This website is a result of my burning desire of why I am
here, my purpose.
38 years ago a journey was beginning on the rim of the
Pacific Ocean in New Zealand. A young boy who was 11 years
of age, barefoot, wild and free and in wonderment of the
treasures of life was roaming his environment open to new
discoveries.
He had a sister, she was 15. She had been and was a very
beautiful part of his life that he didn’t really realize at
the time, he took her for granted. There were times when she
did not appear to be in his life so he didn’t miss her when
she had been gone for a while. One day he met her in the
street with Lulu his nana. But something was wrong, terribly
wrong. Her face was swollen!
It was a brief meeting and he didn’t like that. He wanted to
know why but there didn’t seem to be an answer. It was a
mystery!
Another day… later he was off on an adventure to visit his
sister in hospital. It was a long drive but it was just
another adventure. The hospital was white and the bed was
high but everything was fine because she was going to be
home soon.
Another day and he was barefoot and free, but was
interrupted. “You have to come around to…”

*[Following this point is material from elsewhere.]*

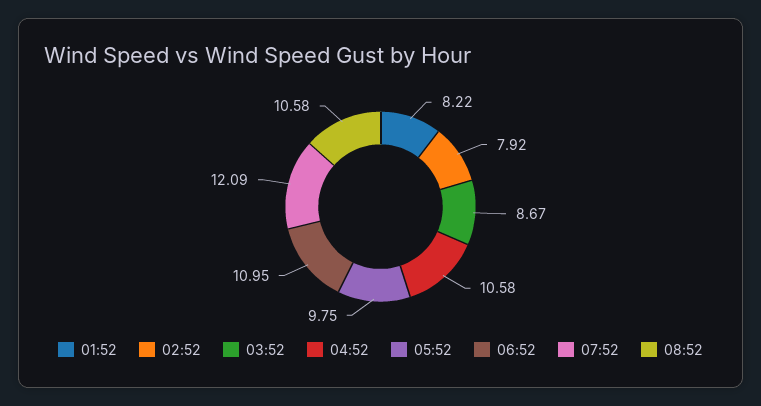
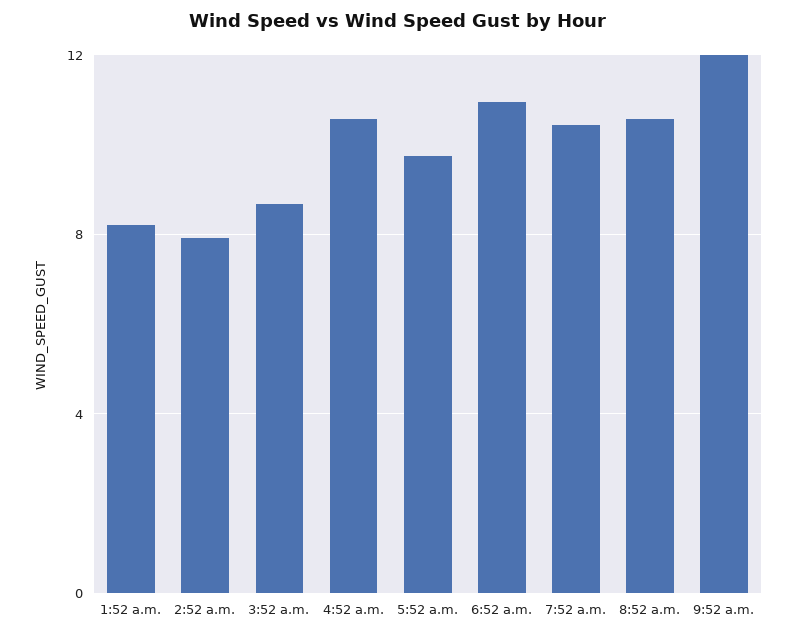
07:52: 12.09 -> 10.5
9:52 a.m.: none -> 12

He is met by the younger children at the letterbox and up
the drive, “She died, she is dead” they say.
This is not true, this cannot be, why are they happy to tell
me this?
Suddenly nothing is the same anymore
He hurries inside to see the adults and is followed by the
younger children. The adults are serious and the news is the
same. There is no relief.
There is only one possible thing that can be done, it just
bursts out of him, the tears and the grief, and yet
simultaneously he is aware of the younger eyes intensely on
the oldest boy who is crying and even aware that this news
of his crying is being quickly spread with great interest.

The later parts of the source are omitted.